メーカー生物種マイクロアレイの種類GPL ID
AffymetrixツメガエルXenopus laevis Genome ArrayGPL1318
AffymetrixツメガエルXenopus laevis Genome 2.0 ArrayGPL10756
AffymetrixツメガエルXenopus tropicalis Genome Array
AffymetrixイネRice Genome Array
AgilentツメガエルX. laevis (Frog) Oligo Microarray v2 (023448)
AgilentツメガエルXenopus laevis (Frog) Oligo Microarray (013665)
AgilentツメガエルXenopus Gene Expression Microarray (015066)GPL11258
AgilentイネO. sativa (Rice) Oligo Microarray 4x44K (015058)

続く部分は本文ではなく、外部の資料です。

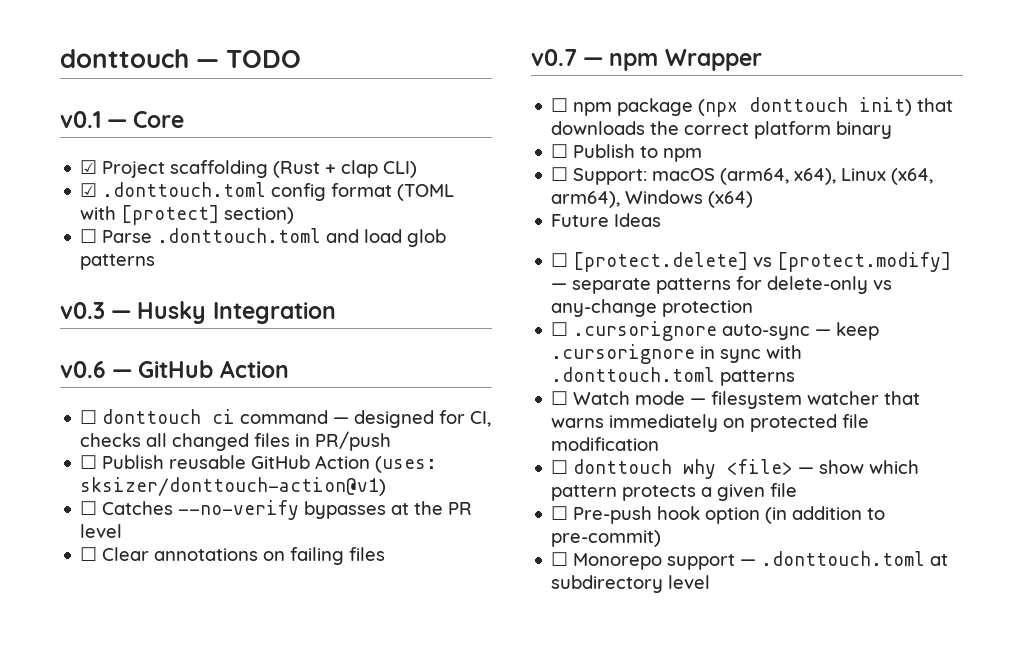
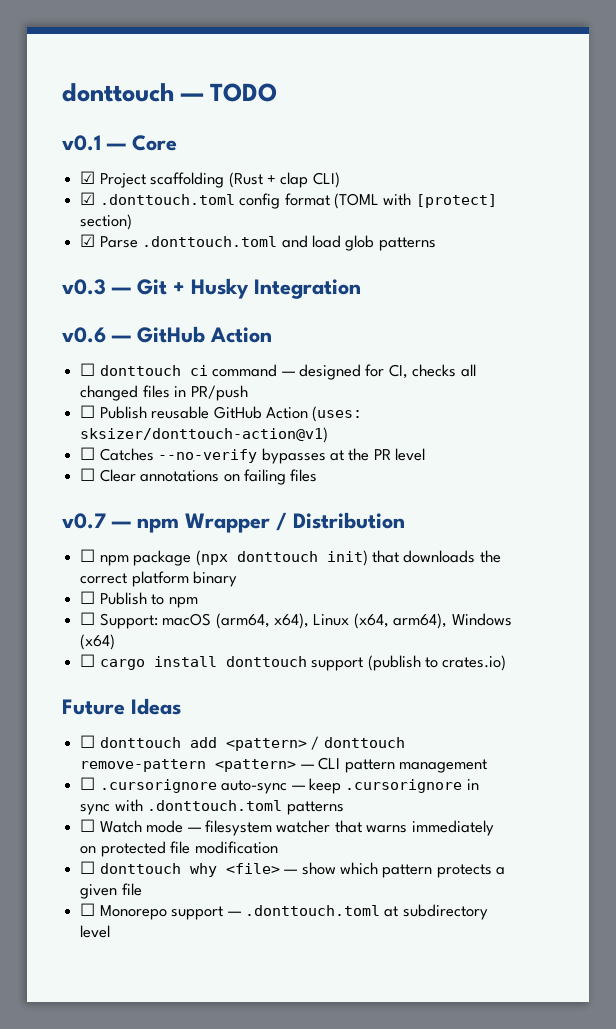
- ☐ Parse .donttouch.toml and load glob patterns
+ ☑ Parse .donttouch.toml and load glob patterns
- v0.3 — Husky Integration
+ v0.3 — Git + Husky Integration
- v0.7 — npm Wrapper
+ v0.7 — npm Wrapper / Distribution
+ ☐ cargo install donttouch support (publish to crates.io)
  Future Ideas
- ☐ [protect.delete] vs [protect.modify] — separate patterns for delete-only vs any-change protection
+ ☐ donttouch add <pattern> / donttouch remove-pattern <pattern> — CLI pattern management
- ☐ Pre-push hook option (in addition to pre-commit)

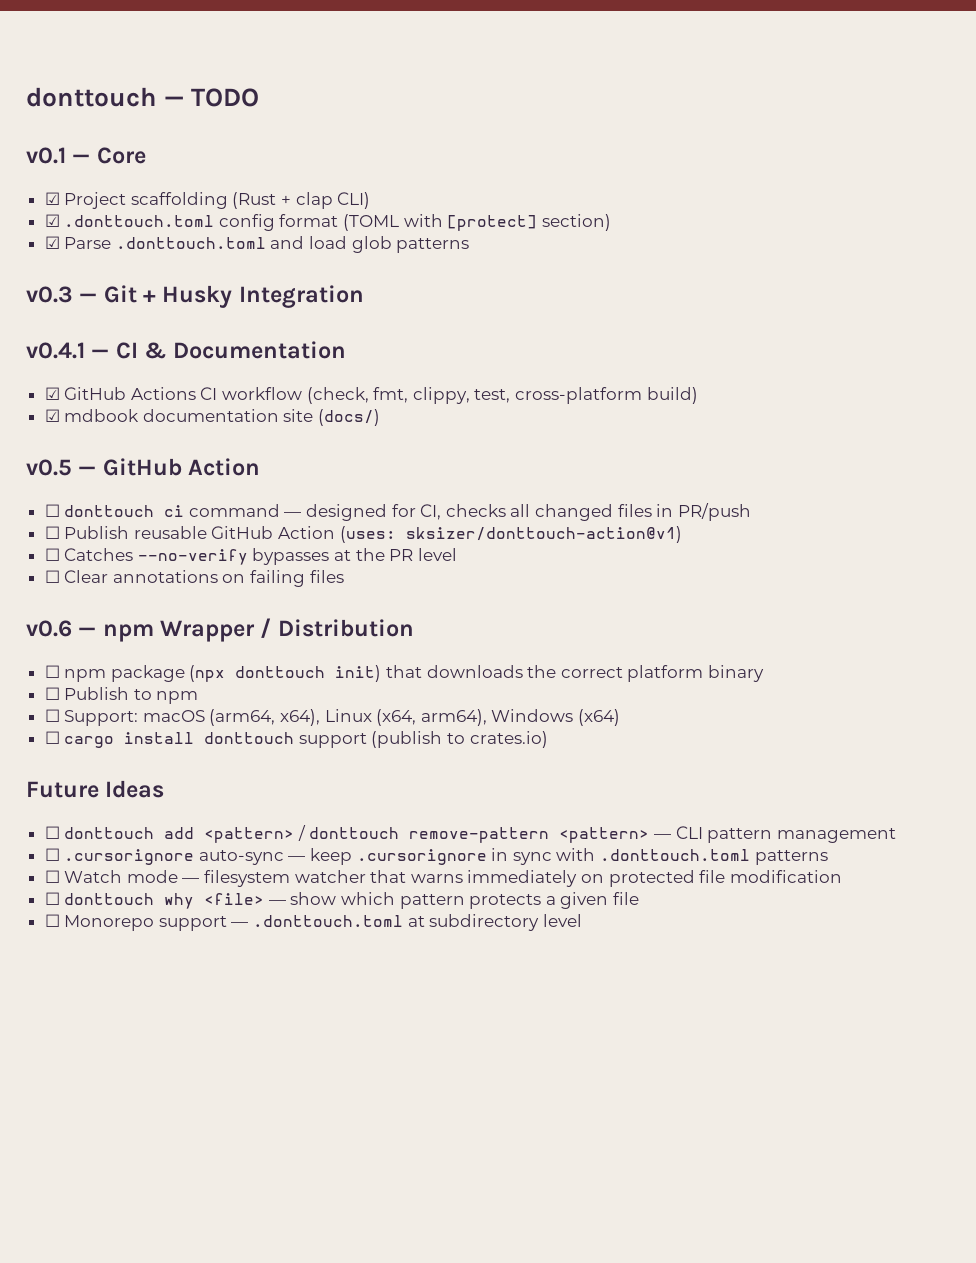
- v0.6 — GitHub Action
+ v0.4.1 — CI & Documentation
+ ☑ GitHub Actions CI workflow (check, fmt, clippy, test, cross-platform build)
+ ☑ mdbook documentation site (docs/)
+ v0.5 — GitHub Action
- v0.7 — npm Wrapper / Distribution
+ v0.6 — npm Wrapper / Distribution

AgilentイネRice Gene Expression Microarray (015241)GPL6864,GPL8852
AgilentイネRice Microarray (012106)GPL892,GPL7268

今後の方針もろもろ

昨日、@h_ono さんの出身ラボの方々からGGRNAについてフィードバックを頂きました。インターフェースで改善すべき点からGGRNA自体の位置付けまで、ウェットな現場からの辛口な、しかしどれも納得のご指摘でした。やはり現場で「使える」ものでなければ作る意味がないわけで、あくまで生物学を解くことが開発の目的であるということを忘れないようにしたい。それを踏まえ、GGRNAが生命科学研究にどう使えるのかを、NCBIのサイトではできないことを中心に次回紹介したいと思います。